By combining thousands of BWH patients’ genetic and environmental data with medical records and family medical history, the study will help hospital researchers and clinicians design better health care for all patients, ultimately leading to personalized preventive medicine.
In July, researchers began collecting blood samples that are linked to the patient’s longitudinal medical record (LMR), family history and data on environmental, behavioral and lifestyle factors. The first clinical areas participating include Rheumatology, Cardiology, Neurology, the Jen Center for Primary Care, the Fish Center for Women’s Health and Obstetrics and Gynecology.
“The study has been well-received by patients,” said O’Gara, who attributes this early success to information mailed to patients in advance of their appointments at BWH.

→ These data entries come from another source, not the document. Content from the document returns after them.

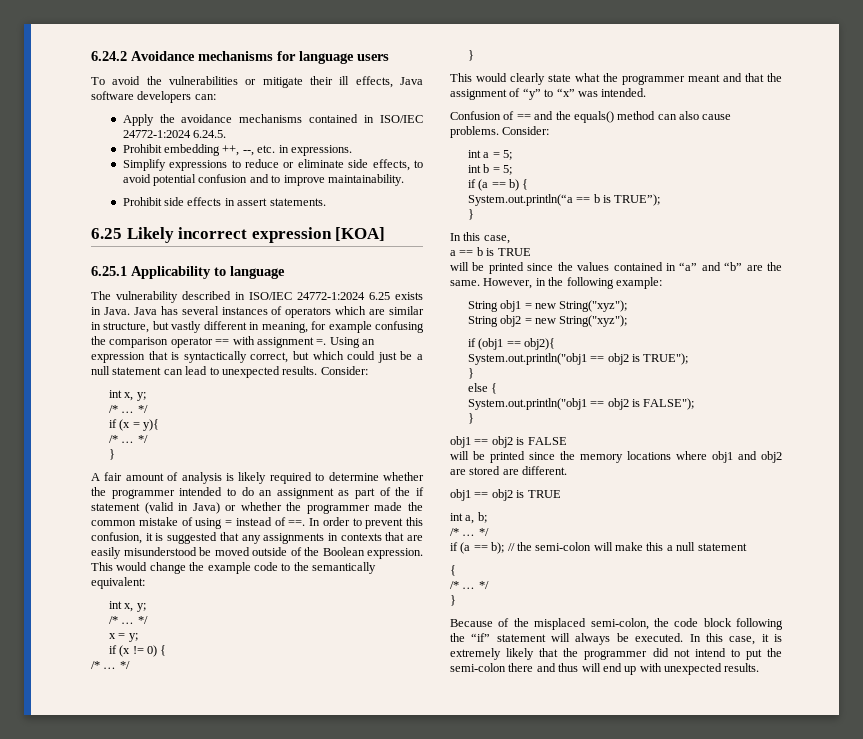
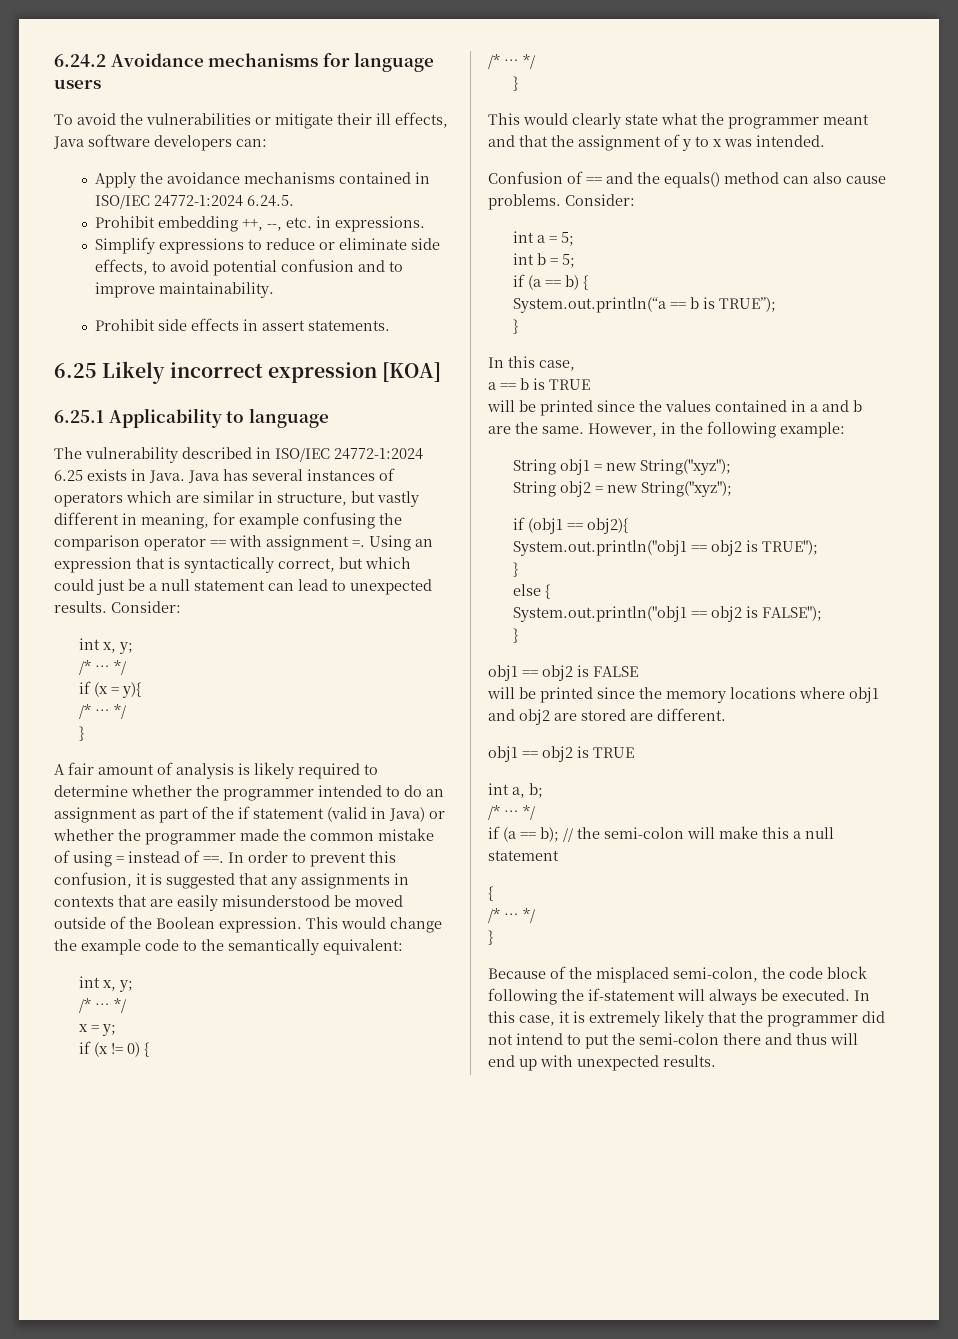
- This would clearly state what the programmer meant and that the assignment of “y” to “x” was intended.
+ This would clearly state what the programmer meant and that the assignment of y to x was intended.
- will be printed since the values contained in “a” and “b” are the same.
+ will be printed since the values contained in a and b are the same.
- Because of the misplaced semi-colon, the code block following the “if” statement will always be executed.
+ Because of the misplaced semi-colon, the code block following the if-statement will always be executed.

Ultimately, the study aims to establish a collection of samples and data from 100,000 BWH patients. Investigators are developing ways to educate patients, physicians and the community on the power of genetics in medicine.
“OurGenes, OurHealth, OurCommunity is a sweeping endeavor,” said Christine Seidman, MD, director of the BWH Division of Cardiovascular Genetics, who is leading the study with Elizabeth Karlson, MD, director of Rheumatic Disease Epidemiology Research. “We are creating the infrastructure that will drive BWH research and medicine for decades to come.”
While other research studies concentrate either on select populations or a specific collection of diseases, this project will examine the entire scope of human health and disease. Once the project is established, BWH researchers can access thousands of banked genotype samples linked with extensive longitudinal phenotype, health history, family history and environmental data.
“This initiative will ensure that BWH remains a premier educator of clinicians and biomedical researchers and continues to lead the world in scientific and medical innovations,” said Cynthia Morton, PhD, director of the Biomedical Research Institute, which is sponsoring the pilot phase of the project.
Participation is voluntary, and patients can become part of the project by donating a small amount of blood and answering a brief survey about family health history, environmental exposures and lifestyle.